Task requirements:
With the images omitted, return all of the entries exactly as they stand.

Dataset entries
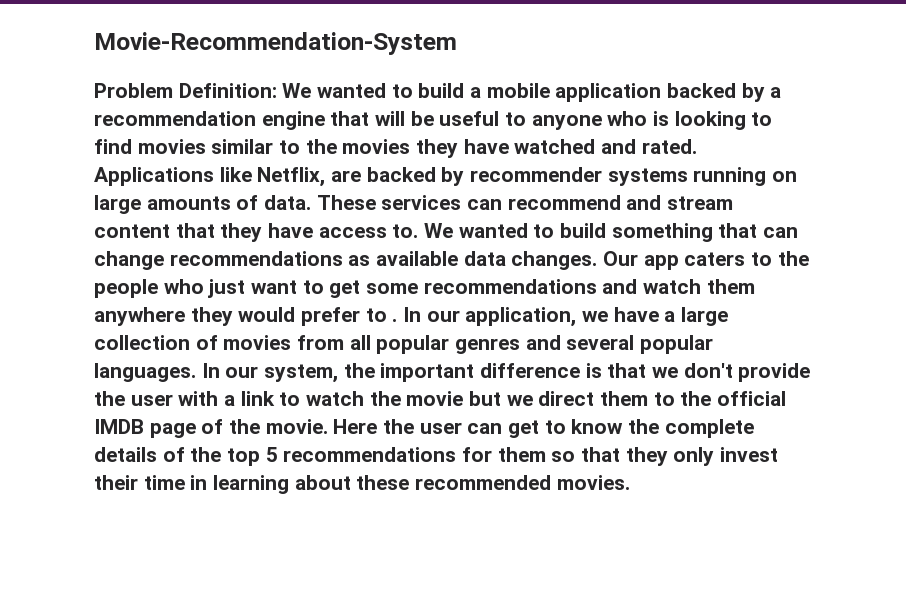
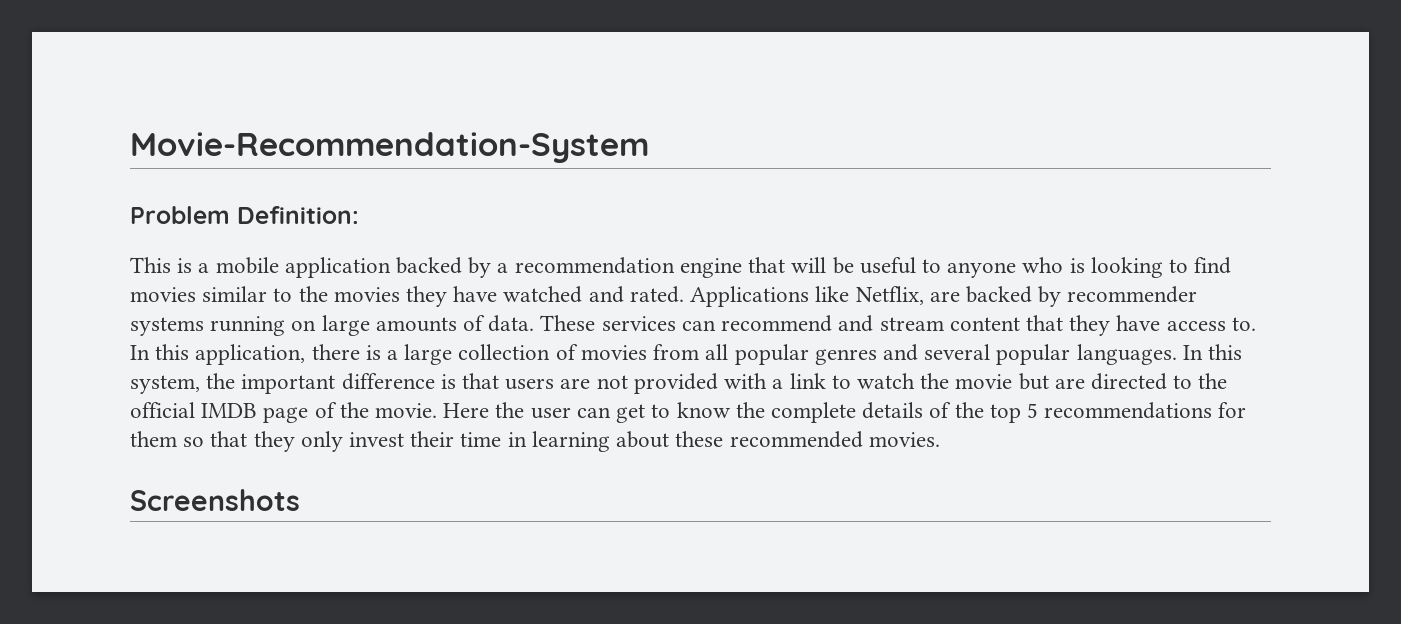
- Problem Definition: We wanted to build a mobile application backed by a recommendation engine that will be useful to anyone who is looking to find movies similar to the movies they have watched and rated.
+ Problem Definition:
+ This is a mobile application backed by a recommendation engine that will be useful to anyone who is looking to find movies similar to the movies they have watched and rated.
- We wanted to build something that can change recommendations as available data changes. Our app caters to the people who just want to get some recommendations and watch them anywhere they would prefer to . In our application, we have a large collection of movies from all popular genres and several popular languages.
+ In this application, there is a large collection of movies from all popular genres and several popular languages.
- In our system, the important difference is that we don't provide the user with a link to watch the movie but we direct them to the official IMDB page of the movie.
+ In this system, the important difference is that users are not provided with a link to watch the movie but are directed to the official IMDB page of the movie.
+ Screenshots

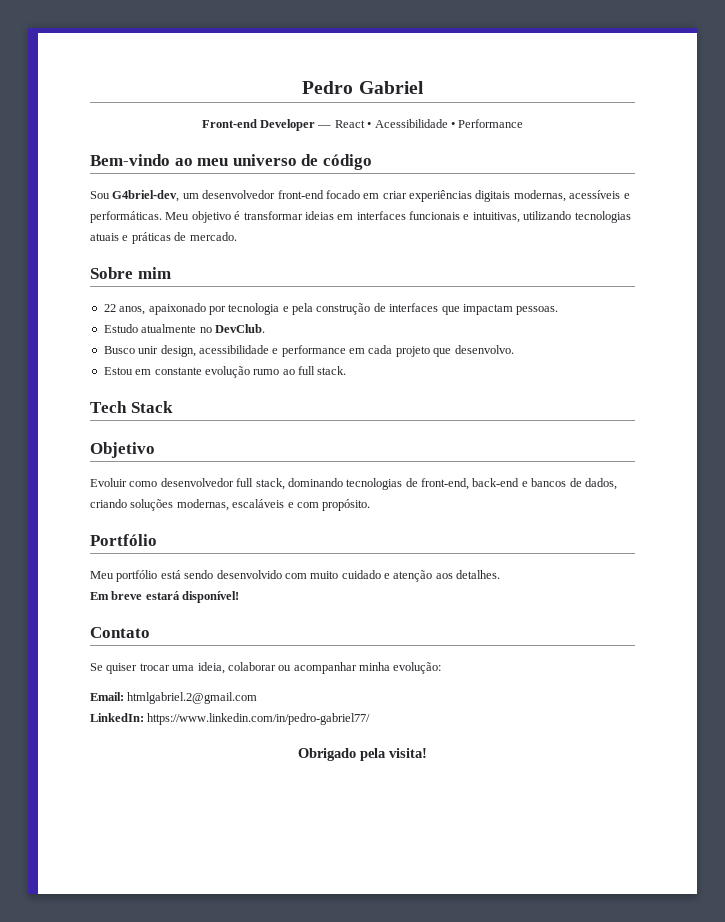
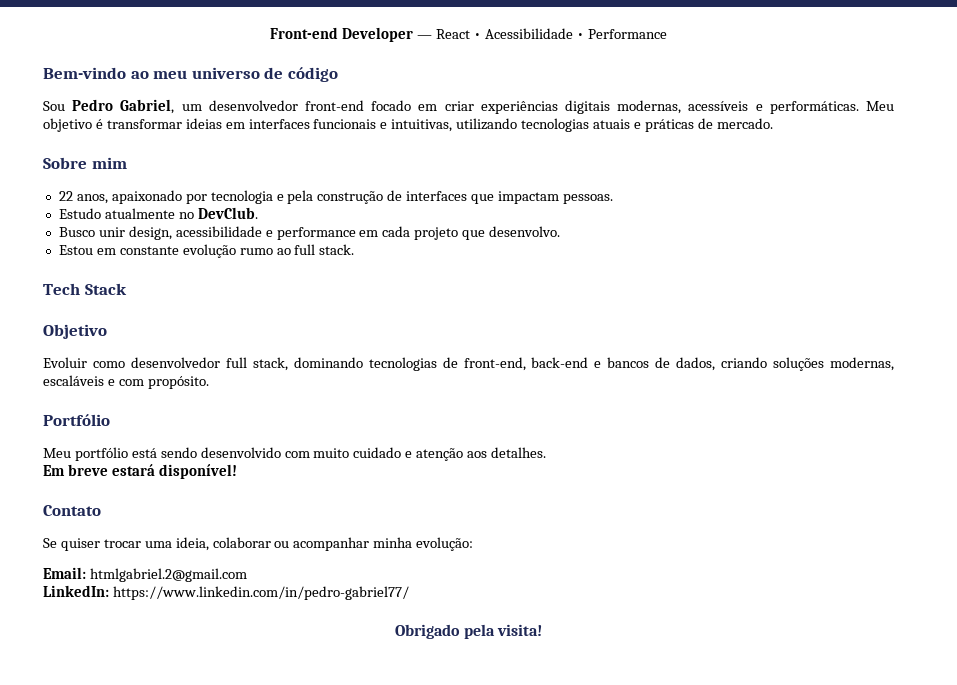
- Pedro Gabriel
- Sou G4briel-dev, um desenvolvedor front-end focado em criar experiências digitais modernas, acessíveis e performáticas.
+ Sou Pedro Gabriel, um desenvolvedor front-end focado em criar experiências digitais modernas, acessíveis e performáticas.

Task answer:
- Problem Definition: We wanted to build a mobile application backed by a recommendation engine that will be useful to anyone who is looking to find movies similar to the movies they have watched and rated.
+ Problem Definition:
+ This is a mobile application backed by a recommendation engine that will be useful to anyone who is looking to find movies similar to the movies they have watched and rated.
- We wanted to build something that can change recommendations as available data changes. Our app caters to the people who just want to get some recommendations and watch them anywhere they would prefer to . In our application, we have a large collection of movies from all popular genres and several popular languages.
+ In this application, there is a large collection of movies from all popular genres and several popular languages.
- In our system, the important difference is that we don't provide the user with a link to watch the movie but we direct them to the official IMDB page of the movie.
+ In this system, the important difference is that users are not provided with a link to watch the movie but are directed to the official IMDB page of the movie.
+ Screenshots

- Pedro Gabriel
- Sou G4briel-dev, um desenvolvedor front-end focado em criar experiências digitais modernas, acessíveis e performáticas.
+ Sou Pedro Gabriel, um desenvolvedor front-end focado em criar experiências digitais modernas, acessíveis e performáticas.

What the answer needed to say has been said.